These differences suggest that transient users in r/science, those who only post or comment once, use significantly different language than those who are returning contributors in the community. To delve deeper into this difference, we explored how the language of the first post or comment of contributors in r/science who would return differed from the posts or comments made by transient users.

Users who end up becoming experienced contributors of r/science matched the language in r/science in their first comment more closely than those who only contributed once and then left (mean = 7. Figure 3 for comments. We did not find this to be the case with posts; the cross entropy of experienced users' first posts was not significantly lower than the cross entropy for transient users' posts. Considering that posting is speaking to all of r/science, this is probably due to people focusing more on what they are writing -and following r/science's posting rules more closely -when they first post compared to when they first comment. These results show that users who leave after commenting once diverge from the language of r/science significantly more than users who ultimately stay, suggesting that language is a factor for deterring some users from commenting in r/science.

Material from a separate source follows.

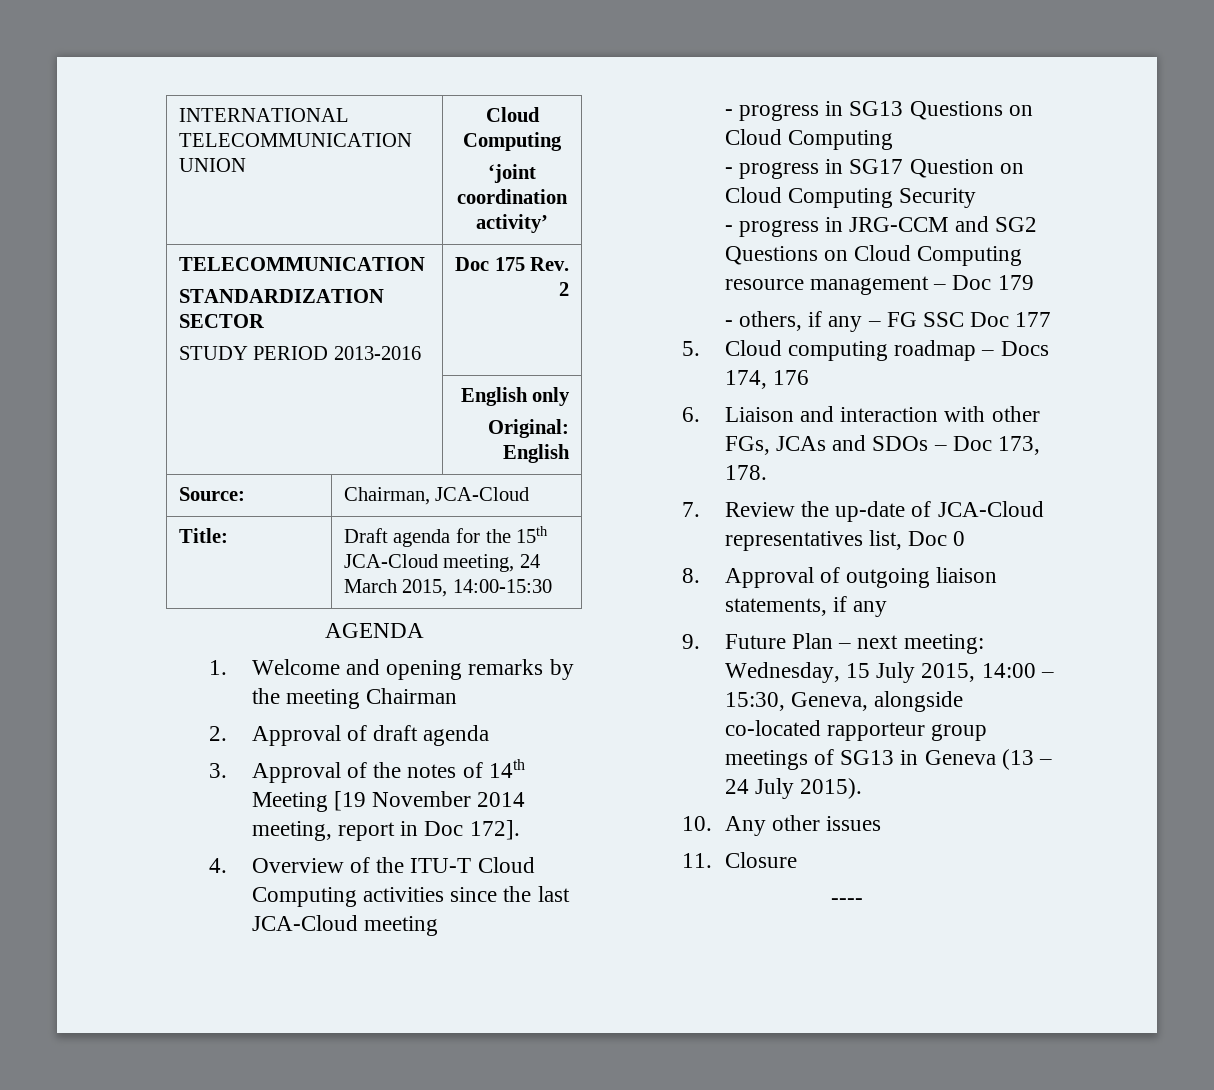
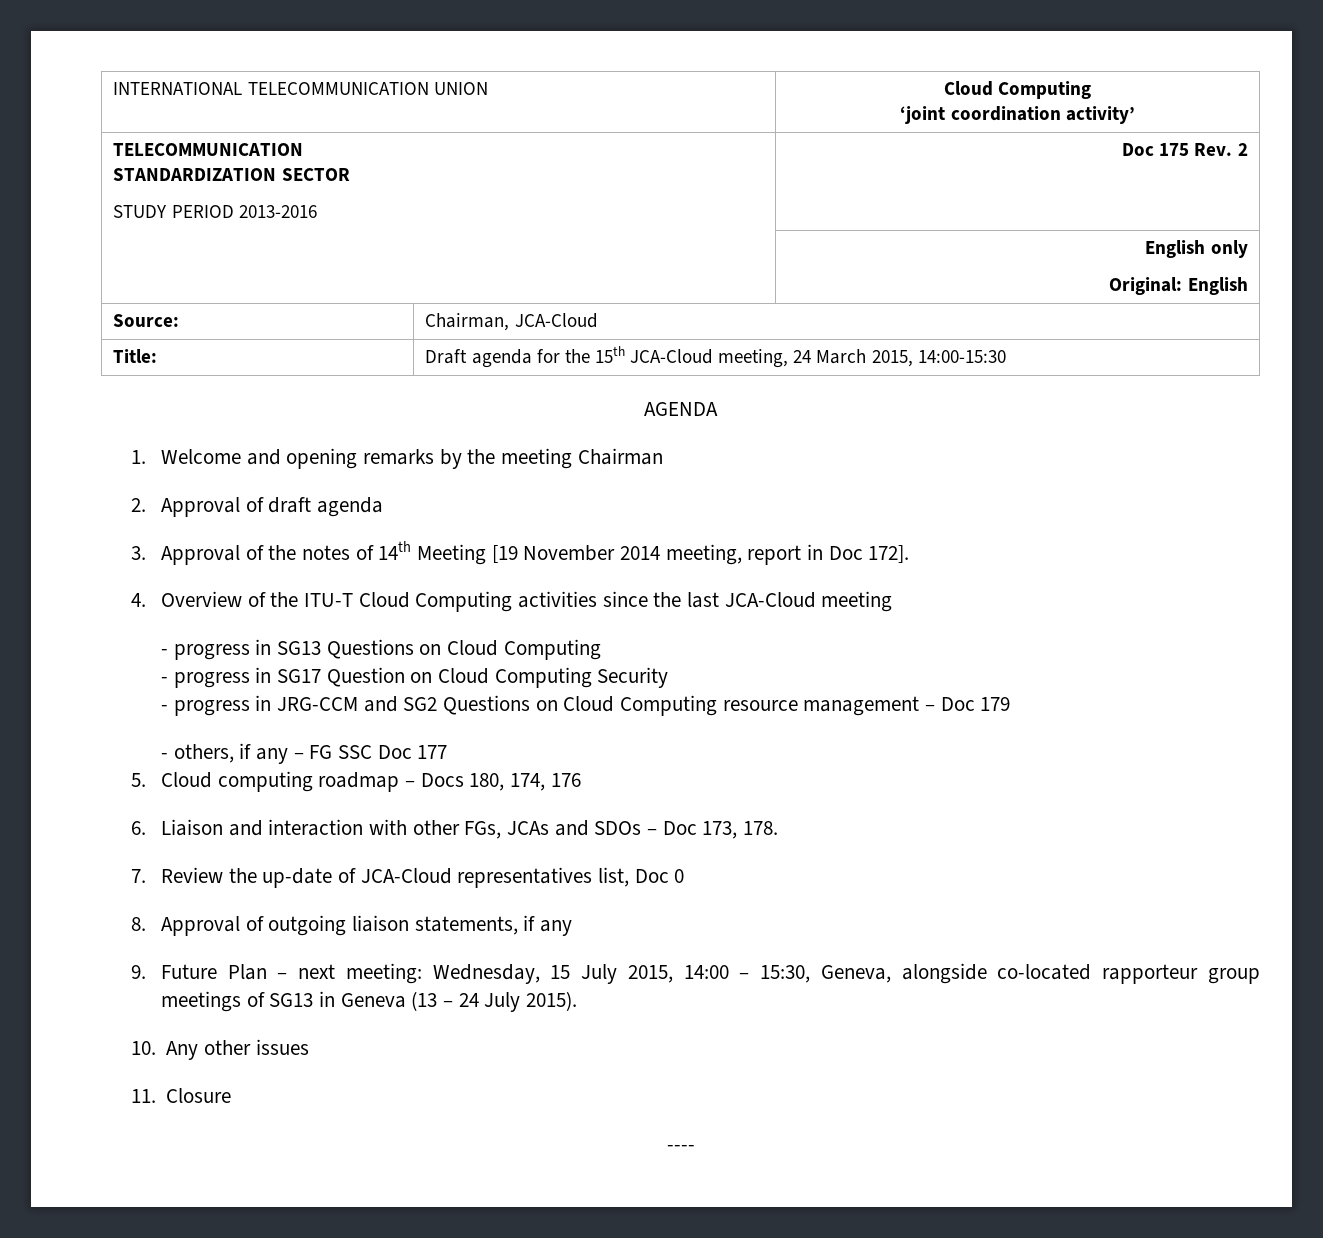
- 5. Cloud computing roadmap – Docs 174, 176
+ 5. Cloud computing roadmap – Docs 180, 174, 176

Past work has shown that users who are more likely to stay in an online community write differently, such as using more collective identity words, than those who are just passing through, even in their first post or comment [13] . However, other work has also shown that users begin writing differently, such as using more collective identity words, the longer they stay in a community [27] . This highlights a debate in social computing on whether highly active users in a community are born, meaning there is something inherently different about these users, or made, meaning users are slowly drawn into a community [15] . While Figure 4 suggests that returning users in r/science are born rather than made when commenting, we decided to further explore this concept of born versus made by analyzing how comment cross entropy changed as a function of how long the user had been part of r/science. To do this, we sampled 1000 experienced users and numbered all their comments from 1 (the user's first comment in our data) to n (their last) and calculated cross entropy for all comments. We used comment number, rather than actual timestamp, as a our measure of time in the community because each user contributes to the community at a different rate, making physical time an inaccurate measure for observing change across users [8] . We ignored comments numbered greater than 50, since this represented a tiny minority of contributors (less than half of 1%) and would encourage overfitting on a small subset.

We found that over time users will match the language of r/science more closely. Figure 6 plots cross entropy as a function of comment number for contributors in r/science. As the figure shows, there is a slight negative correlation between comment number and cross entropy (ρ = −.027, p < .01, using Spearman's rank-order correlation), showing that the longer a user contributes to r/science, the closer their language matches the language of other experienced contributors in the community. This is in line with prior work on socialization in online communities [8, 27] and suggests that although experienced users may begin by matching r/science's language more than transient users (supporting a born hypothesis) they will also match the language of r/science more as they continue to comment (supporting a made hypothesis) [15] .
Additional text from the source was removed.